* [DATA FOR THIS EXERCISE]:
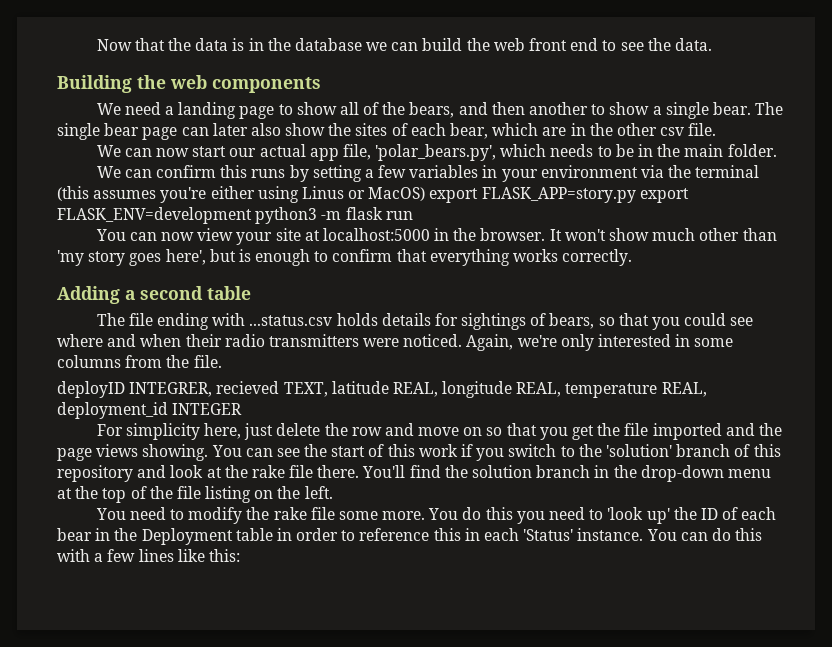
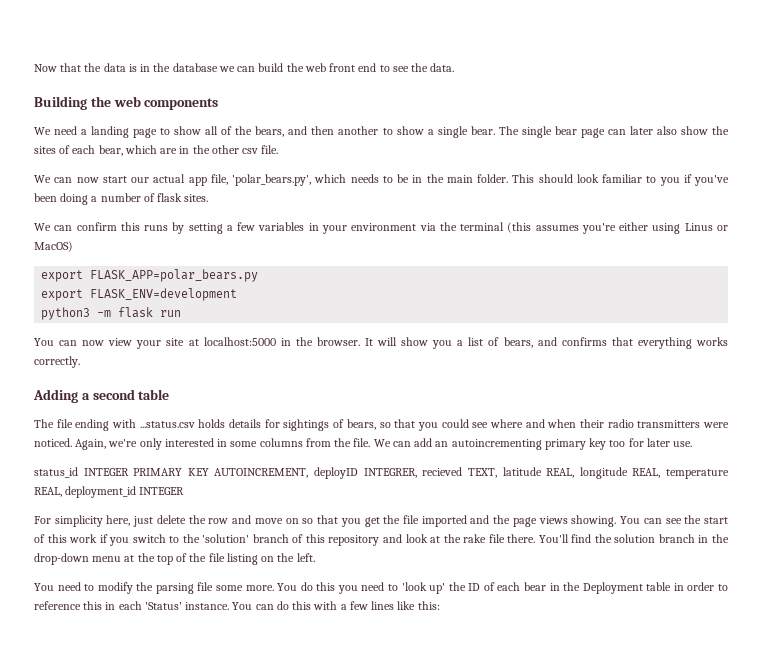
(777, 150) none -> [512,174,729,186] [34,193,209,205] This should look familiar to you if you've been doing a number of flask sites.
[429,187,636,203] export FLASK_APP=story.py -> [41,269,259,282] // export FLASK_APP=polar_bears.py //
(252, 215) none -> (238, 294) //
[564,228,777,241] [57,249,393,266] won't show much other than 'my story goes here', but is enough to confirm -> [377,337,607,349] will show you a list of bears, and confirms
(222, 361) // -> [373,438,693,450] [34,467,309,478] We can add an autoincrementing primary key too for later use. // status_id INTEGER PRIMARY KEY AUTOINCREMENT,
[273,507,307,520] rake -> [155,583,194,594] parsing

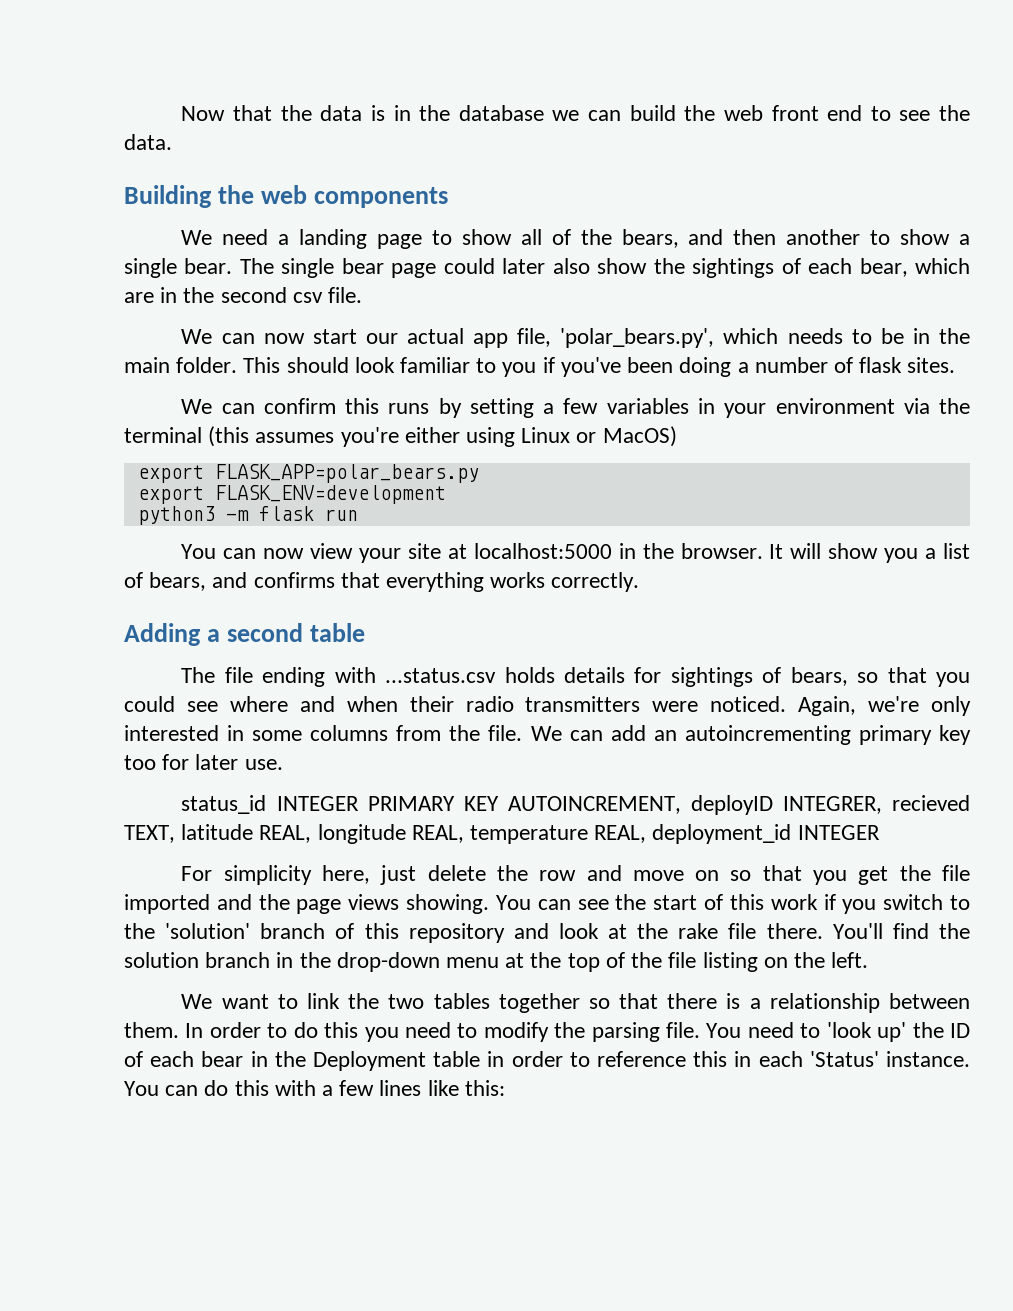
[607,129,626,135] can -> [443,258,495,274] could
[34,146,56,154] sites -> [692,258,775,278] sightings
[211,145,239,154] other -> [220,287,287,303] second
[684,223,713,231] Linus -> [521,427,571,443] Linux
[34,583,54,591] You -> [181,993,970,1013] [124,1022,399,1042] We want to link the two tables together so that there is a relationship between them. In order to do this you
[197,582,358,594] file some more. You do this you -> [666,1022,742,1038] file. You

* [EXERCISE]:
Set the listing down in full and exactly. Pictures within it should not appear in the copy.

* [RESPONSE]:
(777, 150) none -> [512,174,729,186] [34,193,209,205] This should look familiar to you if you've been doing a number of flask sites.
[429,187,636,203] export FLASK_APP=story.py -> [41,269,259,282] // export FLASK_APP=polar_bears.py //
(252, 215) none -> (238, 294) //
[564,228,777,241] [57,249,393,266] won't show much other than 'my story goes here', but is enough to confirm -> [377,337,607,349] will show you a list of bears, and confirms
(222, 361) // -> [373,438,693,450] [34,467,309,478] We can add an autoincrementing primary key too for later use. // status_id INTEGER PRIMARY KEY AUTOINCREMENT,
[273,507,307,520] rake -> [155,583,194,594] parsing

[607,129,626,135] can -> [443,258,495,274] could
[34,146,56,154] sites -> [692,258,775,278] sightings
[211,145,239,154] other -> [220,287,287,303] second
[684,223,713,231] Linus -> [521,427,571,443] Linux
[34,583,54,591] You -> [181,993,970,1013] [124,1022,399,1042] We want to link the two tables together so that there is a relationship between them. In order to do this you
[197,582,358,594] file some more. You do this you -> [666,1022,742,1038] file. You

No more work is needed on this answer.